Does Korea’s communist dynasty show the future to Britain and the world? Is China’s headlong rush to capitalism in reality a cunning road to socialism? Is the South African Communist Party’s alliance with a neoliberal ANC government the way forward for the working class - after all, capitalism prepares the way for socialism, doesn’t it? None of these, nor Vietnam nor Cuba, were programmed for discussion. There were, of course, Cuban and South African speakers at the Saturday night rally, but only to receive applause, not to exchange views.
You might wonder why the CPB leadership thought it necessary to disturb their generally dormant rank and file with this event, if they have nothing new to say. But perhaps it was the belated realisation that, though two million anti-war demonstrators had passed the door, next to none had signed up to their party. As chairperson Anita Halpin confessed, the CPB had “failed to grasp the opportunity offered by the anti-war movement”.
There was a certain hopeless desperation in the message that imperialist globalisation must be fought by defending national sovereignty. Red professor John Foster gave a tedious lecture (once again there was no time for discussion) on globalisation. He stoutly defended the continuing importance of the nation-state, although the thesis that “no individual country now has the power to control or plan its economy independently and survive” was “not necessarily wrong”. Under imperialist globalisation, “nation-states are being strengthened against internal democratic institutions”, so anti-globalisation must be focused on defence of national sovereignty and national democratic institutions.
The struggle to democratise the European Union did not get a mention in comrade Foster’s analysis. The EU itself was seen as simply one more way in which national finance capital and the state executive (in our case, the New Labour clique, which must be dislodged) is “politically safeguarded and insulated from democratic pressure”. For a (British) national socialist such as comrade Foster, democracy is evidently only thinkable within the sacred nation.

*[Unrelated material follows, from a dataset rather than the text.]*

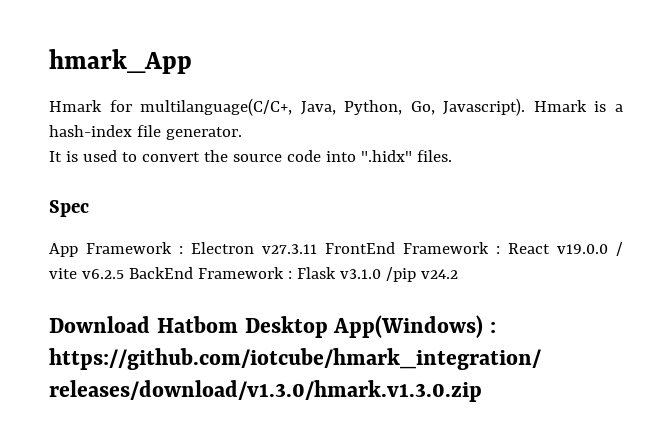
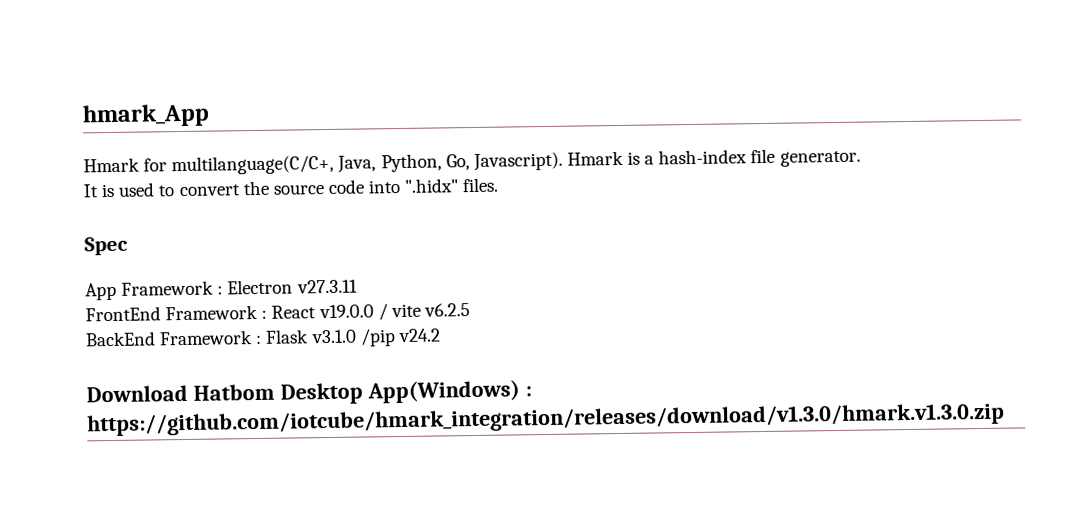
- App Framework : Electron v27.3.11 FrontEnd Framework : React v19.0.0 / vite v6.2.5 BackEnd Framework : Flask v3.1.0 /pip v24.2
+ App Framework : Electron v27.3.11
+ FrontEnd Framework : React v19.0.0 / vite v6.2.5
+ BackEnd Framework : Flask v3.1.0 /pip v24.2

It is the CPB’s British road to socialism programme which gives it its nationalist blinkers, as well as its umbilical tie to Labourism. Industrial organiser Kevin Halpin displayed this disease in the Sunday afternoon plenary session. He proclaimed that the CPB was “the only party with a road map to socialism”, misquoting Lenin to the effect that “the Labour Party is the party of the working class”. Pathetically, he reassured us that he will be voting for Oonagh King MP, who voted for the war on Iraq, “in order to support the strategy of reclaiming the Labour Party”.
When I reminded comrade Halpin of Lenin’s view that Labour was a “bourgeois workers’ party” and that it should be supported “like a rope supports a hanged man”, he replied that you would need an awful lot of rope to hang the Labour Party. For this self-styled optimist (we can win back Labour), defeating Labourism in the working class, just like revolution itself, is unrealistic.
It is a tragedy that the CPB adopted the same programme for national socialism in Britain - to be won through parliament, through a Labour Party government - which was the cause of the ‘official’ CPGB’s long post-war decline and its eventual self-liquidation in 1991. However, the small opening for discussion offered by the CPB’s Communist University - promised as an annual event - should be welcomed as providing an opportunity for any in the organisation who are really willing to “question everything”.